Port Royal várias horas depois do anoitecer já não era mais uma cidade tão movimentada quanto há alguns anos, ainda sim as tabernas abriram as portas horas mais cedo. Craig procurava uma em específico, preferindo usar roupas de civil ao invés do uniforme da marinha para se locomover pela cidade por razões óbvias de não chamar atenção e, depois de pedir informação uma vez, achou o local que procurava.

Na placa do lado de fora havia uma sereia entalhada na madeira, de traços grosseiros e sem grandes detalhes e o nome da tal taberna era Sereia Moribunda. Do lado de fora já conseguia escutar vozes e quando entrou o barulho ficou duas vezes mais alto. Lá dentro havia pouca iluminação, era quente por causa da lareira e das pessoas e cheirava, principalmente, a rum. Não dava para ter muita certeza, mas também não parecia uma construção recente, provavelmente a idade dela era de bem antes da proibição da pirataria na cidade.

Mas Craig se deu o trabalho de conseguir chegar na ilha, de receber a ordem específica de para estar nesta cidade, de achar a taberna velha por um motivo: porque não caçava Kenneth há tantos anos para simplesmente recusar um convite tão bem intencionado.

A verdade era que não faria tanto esforço se fosse por outra pessoa.

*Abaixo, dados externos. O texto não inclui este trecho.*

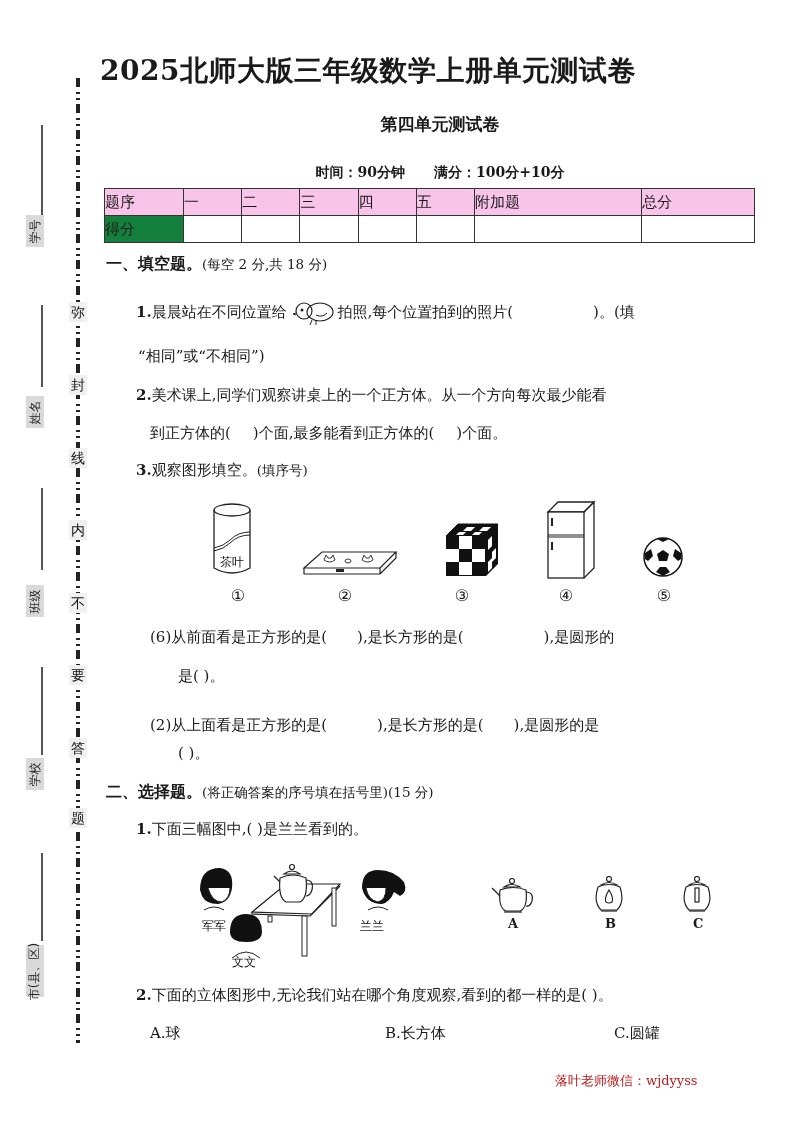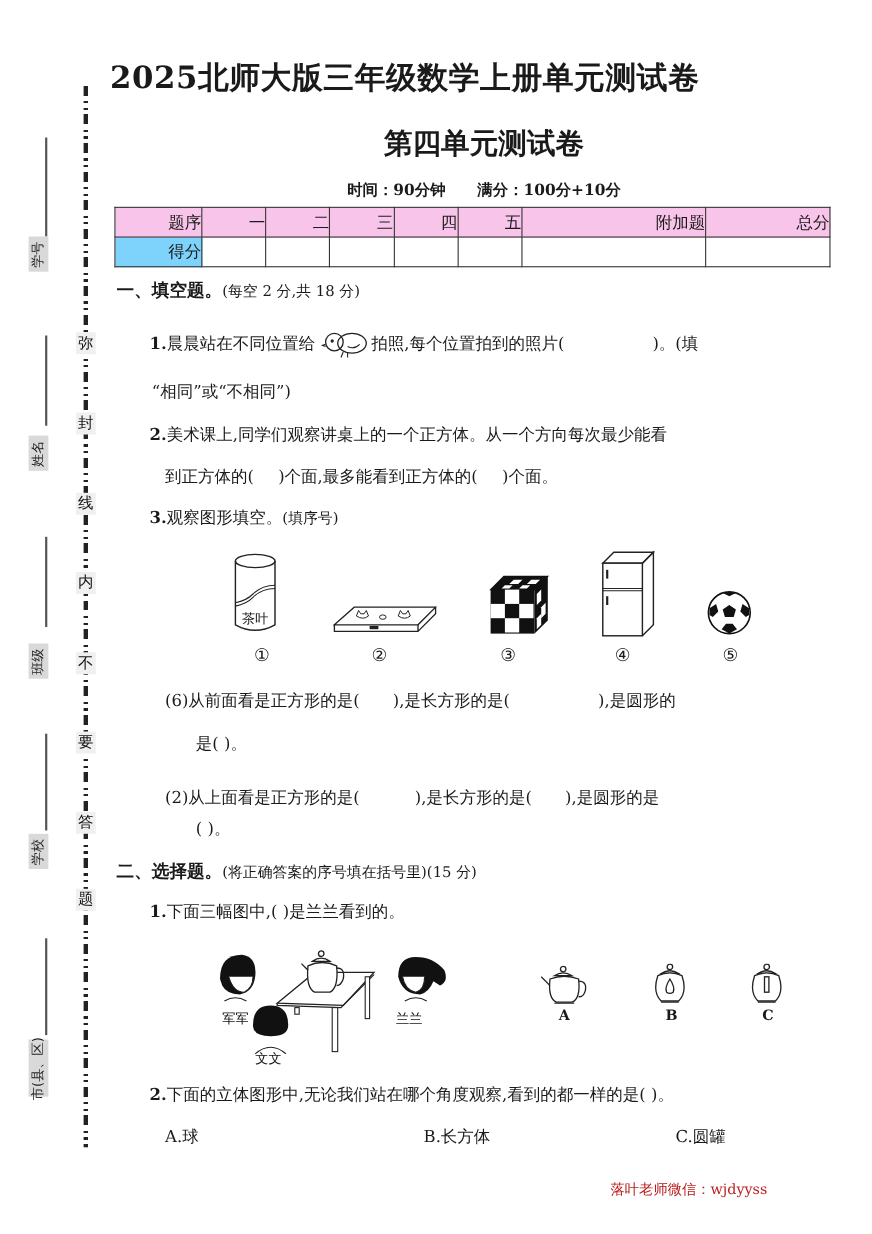--- a/index.html
+++ b/index.html
@@ -21,7 +21,7 @@
   .title { position: absolute; left: 100px; top: 52px; width: 680px; 
     font-family: "DejaVu Serif", serif; font-weight: bold; font-size: 28px; letter-spacing: 0.5px; }
   .subtitle { position: absolute; left: 100px; top: 113px; width: 680px; text-align: center;
-    font-weight: bold; font-size: 26px; }
+    font-weight: bold; font-size: 17px; }
   .meta { position: absolute; left: 100px; top: 164px; width: 680px; text-align: center;
     font-weight: bold; font-size: 14px; }
   .meta span + span { margin-left: 24px; }

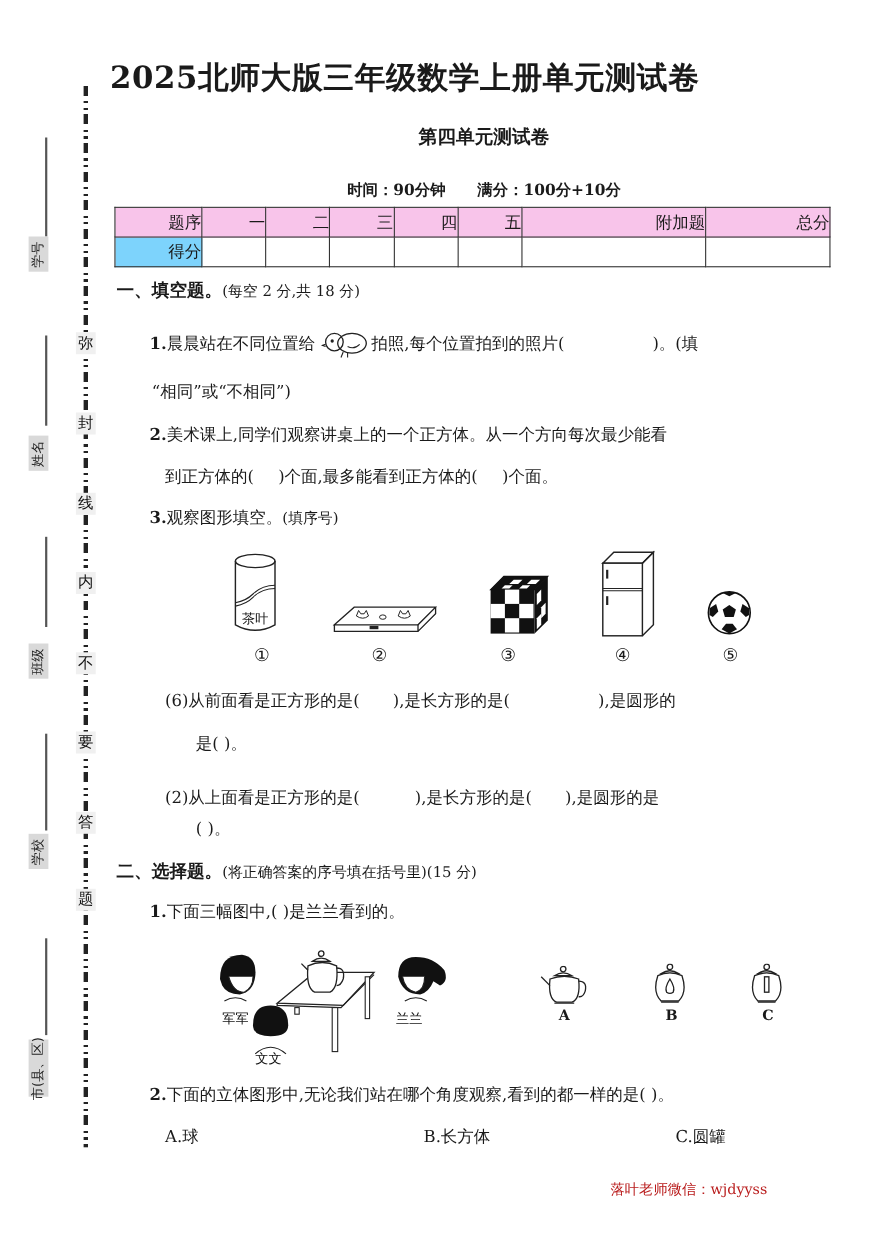--- a/index.html
+++ b/index.html
@@ -29,7 +29,7 @@
   
   .score-table { position: absolute; left: 104px; top: 188px; width: 651px; border-collapse: collapse;
     font-family: "DejaVu Sans", sans-serif; font-size: 15px; }
-  .score-table td { border: 1px solid #333; text-align: right; height: 26px; padding: 0; }
+  .score-table td { border: 1px solid #333; text-align: left; height: 26px; padding: 0; }
   .score-table tr.head td { background: #f8c4ea; }
   .score-table td.rowhead { background: #7dd3fc; width: 78px; }
 

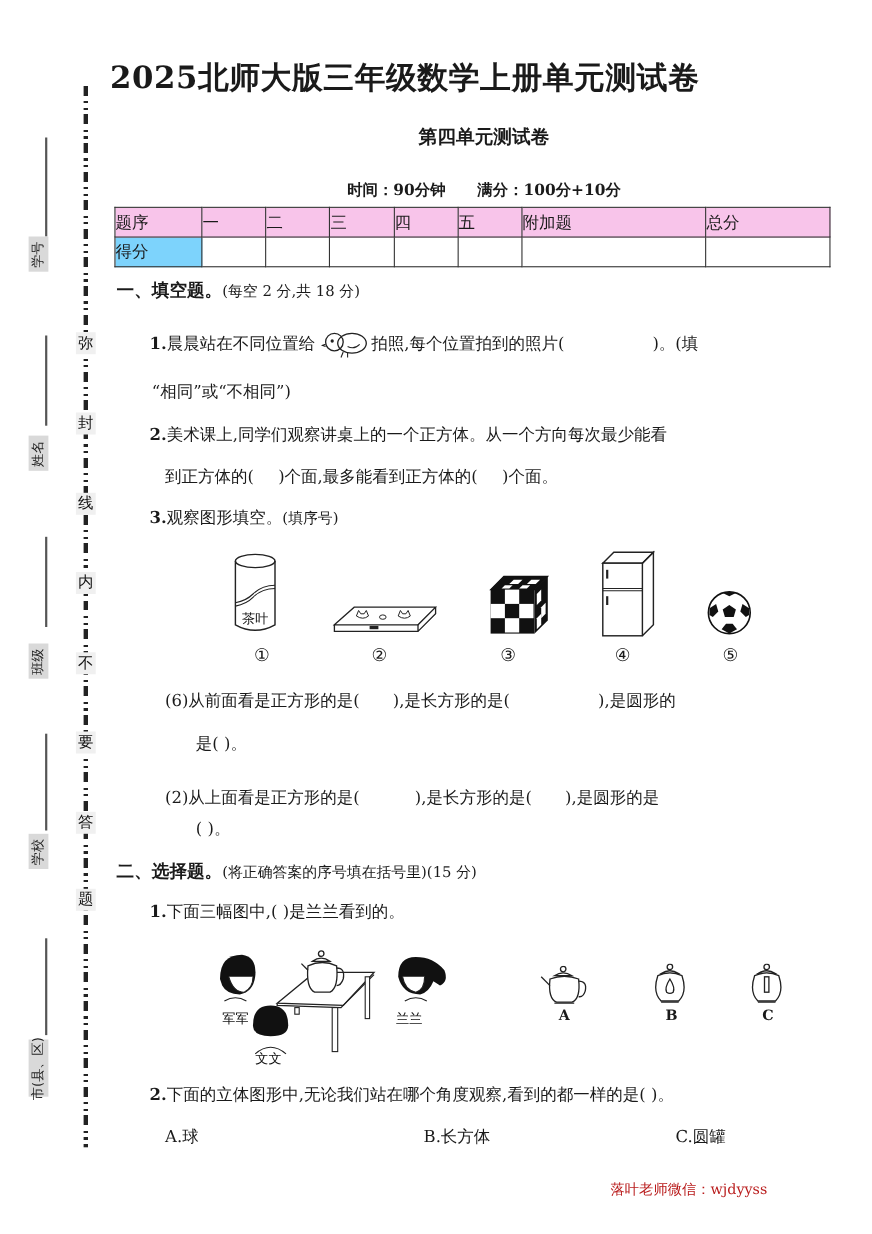--- a/index.html
+++ b/index.html
@@ -31,7 +31,7 @@
     font-family: "DejaVu Sans", sans-serif; font-size: 15px; }
   .score-table td { border: 1px solid #333; text-align: left; height: 26px; padding: 0; }
   .score-table tr.head td { background: #f8c4ea; }
-  .score-table td.rowhead { background: #7dd3fc; width: 78px; }
+  .score-table td.rowhead { background: #15803d; width: 78px; }
 
   
   .section { position: absolute; left: 106px; font-size: 15px; }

Ninguém na taberna inteira realmente percebeu a sua presença a princípio, quando achou o pirata, em uma mesa nos fundos do local, o viu com uma prostituta de cabelos escuros no colo e com outros homens e mulheres ao redor, bebendo e conversando alto. Craig também reparou que ele já estava lhe encarando, teve certeza disso por causa do sorriso, mas daquela distância não conseguiu enxergar o dente de ouro.

Foram questão de segundos; Kenneth sussurrou no ouvido da mulher, ela levantou, o loiro foi poucos instantes depois e atravessou todo o salão, desviando de um bêbado ou outro. Craig não poderia dizer que não estava esperando pelo abraço amigável que veio logo em seguida, mas nem por isso conseguiu retribuir. Muito menos se deixou ser abraçado, tratando de empurra-lo:

— Não encosta em mim, Mccormick.

Não poderia dizer que o pirata também não estava esperando uma reação como aquela, Craig meio que já sabia disso e o sorriso dele, apesar de a sua grosseira, não vacilou:

— A gente não se vê há tanto tempo e é assim que tu me trata? — Ele enfiou as mãos nos bolsos do longo e bem velho sobretudo. — Simpático como sempre.

Depois disso os dois foram silenciosamente para uma mesa mais reservada, onde havia menos pessoas e era perto da lareira. O ambiente estava um pouco quente demais para ficar perto do fogo. Um se sentou na frente do outro, Kenneth ainda mantendo um sorriso pequeno e os olhos afiados, enquanto Craig pensava o que diabos estava fazendo ali – mais uma vez – mesmo que no fundo já soubesse a resposta.

Inferno, estava quente demais, por que haviam sentado perto do fogo?

— Você demorou um dessa vez.

— Não sei se tu sabe, mas eu não posso sair por aí com o navio sem dar satisfações a ninguém.

— Sei sim. — Deu os ombros. — Mas eu não me importo.

— Claro que não. Desde quando você se importa com alguma coisa?

— Não sei como tu ainda não reparou — O loiro apoiou os cotovelos na mesa e inclinou-se para frente. — Mas eu me importo com você.

Não que o jeito charmoso de falar e uma cantada bem colocada fosse algum tipo de novidade para Craig aquela altura, vindo de Kenneth era apenas previsível demais se fosse ser honesto, mas conseguia ser sempre lhe surpreender depois de alguns anos sem se ver e sem trocar um número significativo de cartas. Em voz alta era bem mais impactante do que no papel e, como de costume, ignorou:

— Espero que você ainda saiba que eu vou te prender, Mccormick.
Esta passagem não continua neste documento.